Web page edit records:
—————

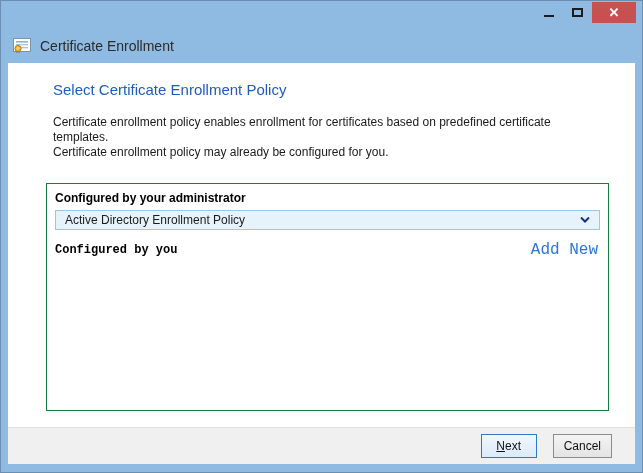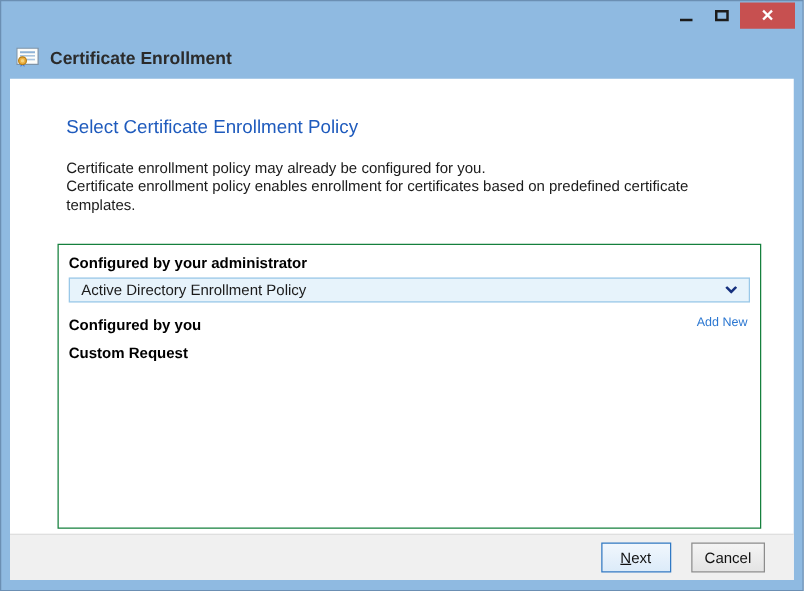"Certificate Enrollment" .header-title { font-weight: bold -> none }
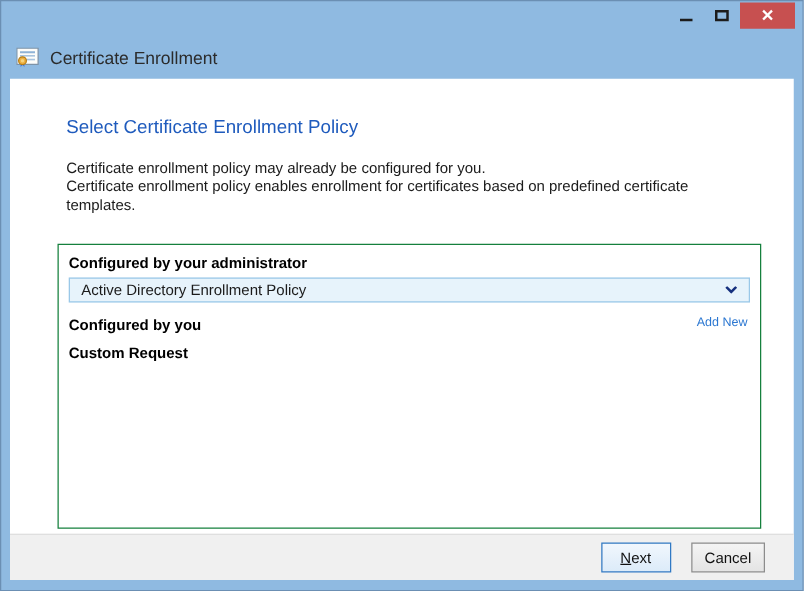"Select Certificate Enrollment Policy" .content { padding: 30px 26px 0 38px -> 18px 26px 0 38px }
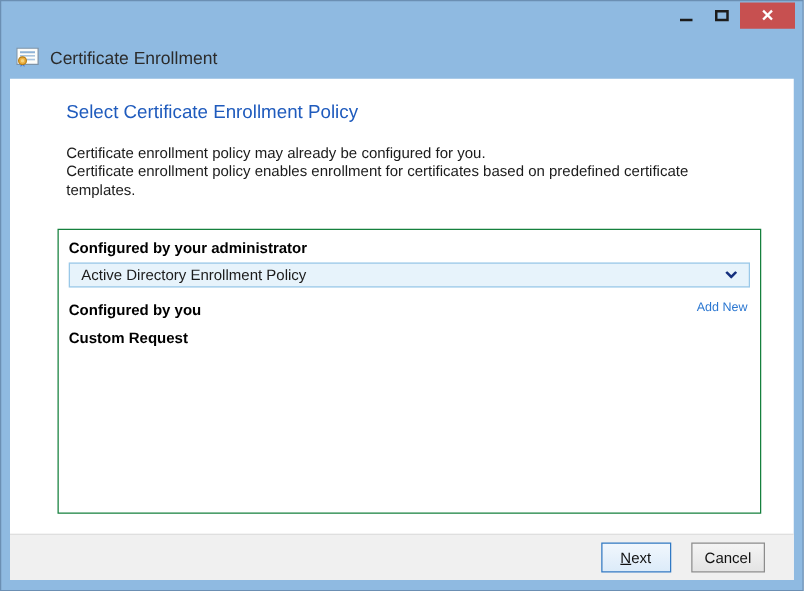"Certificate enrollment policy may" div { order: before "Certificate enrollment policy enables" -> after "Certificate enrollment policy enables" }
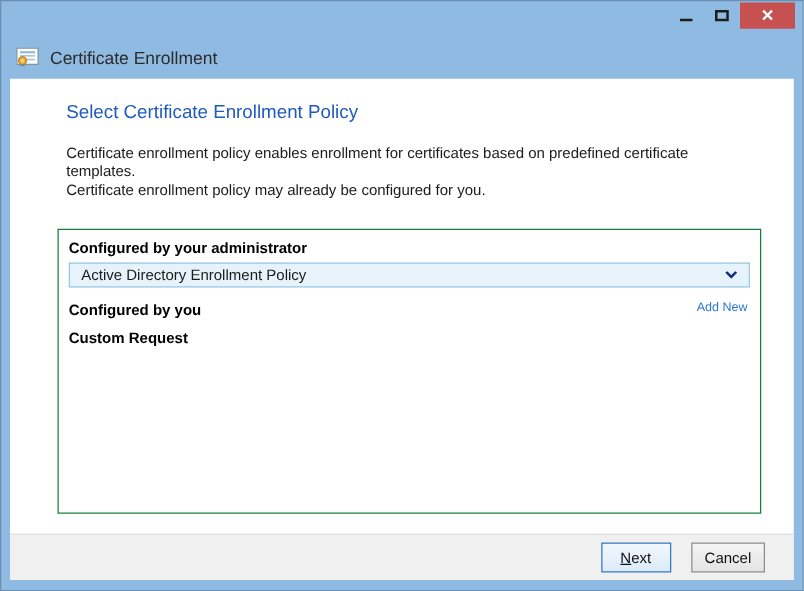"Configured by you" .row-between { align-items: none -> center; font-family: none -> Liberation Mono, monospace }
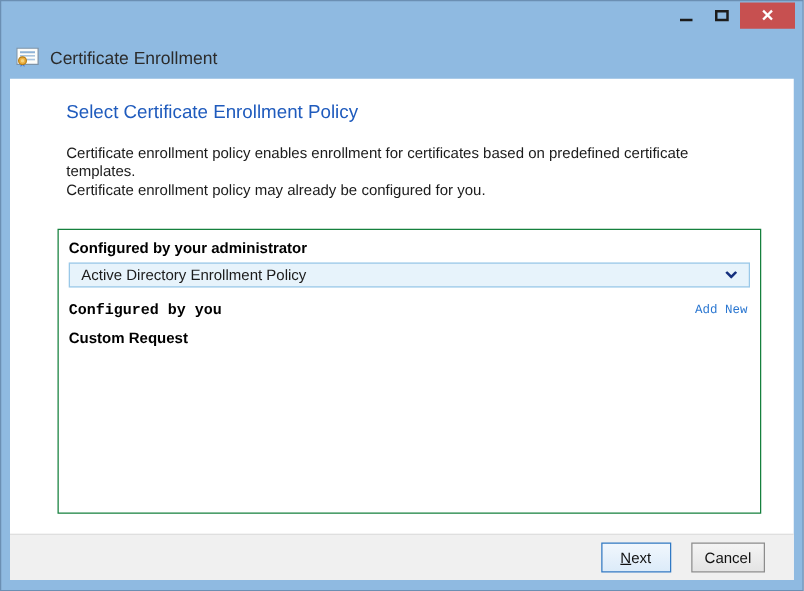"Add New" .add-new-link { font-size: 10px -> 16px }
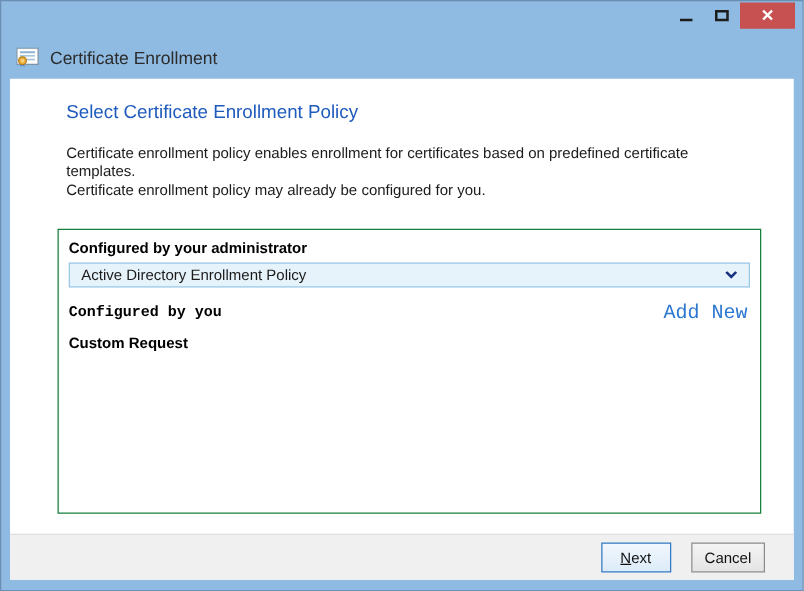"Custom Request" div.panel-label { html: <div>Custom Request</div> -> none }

—————

§ TASK TO COMPLETE
The records above are to be repeated word for word, with the pictures omitted.

§ RESPONSE
"Certificate Enrollment" .header-title { font-weight: bold -> none }
"Select Certificate Enrollment Policy" .content { padding: 30px 26px 0 38px -> 18px 26px 0 38px }
"Certificate enrollment policy may" div { order: before "Certificate enrollment policy enables" -> after "Certificate enrollment policy enables" }
"Configured by you" .row-between { align-items: none -> center; font-family: none -> Liberation Mono, monospace }
"Add New" .add-new-link { font-size: 10px -> 16px }
"Custom Request" div.panel-label { html: <div>Custom Request</div> -> none }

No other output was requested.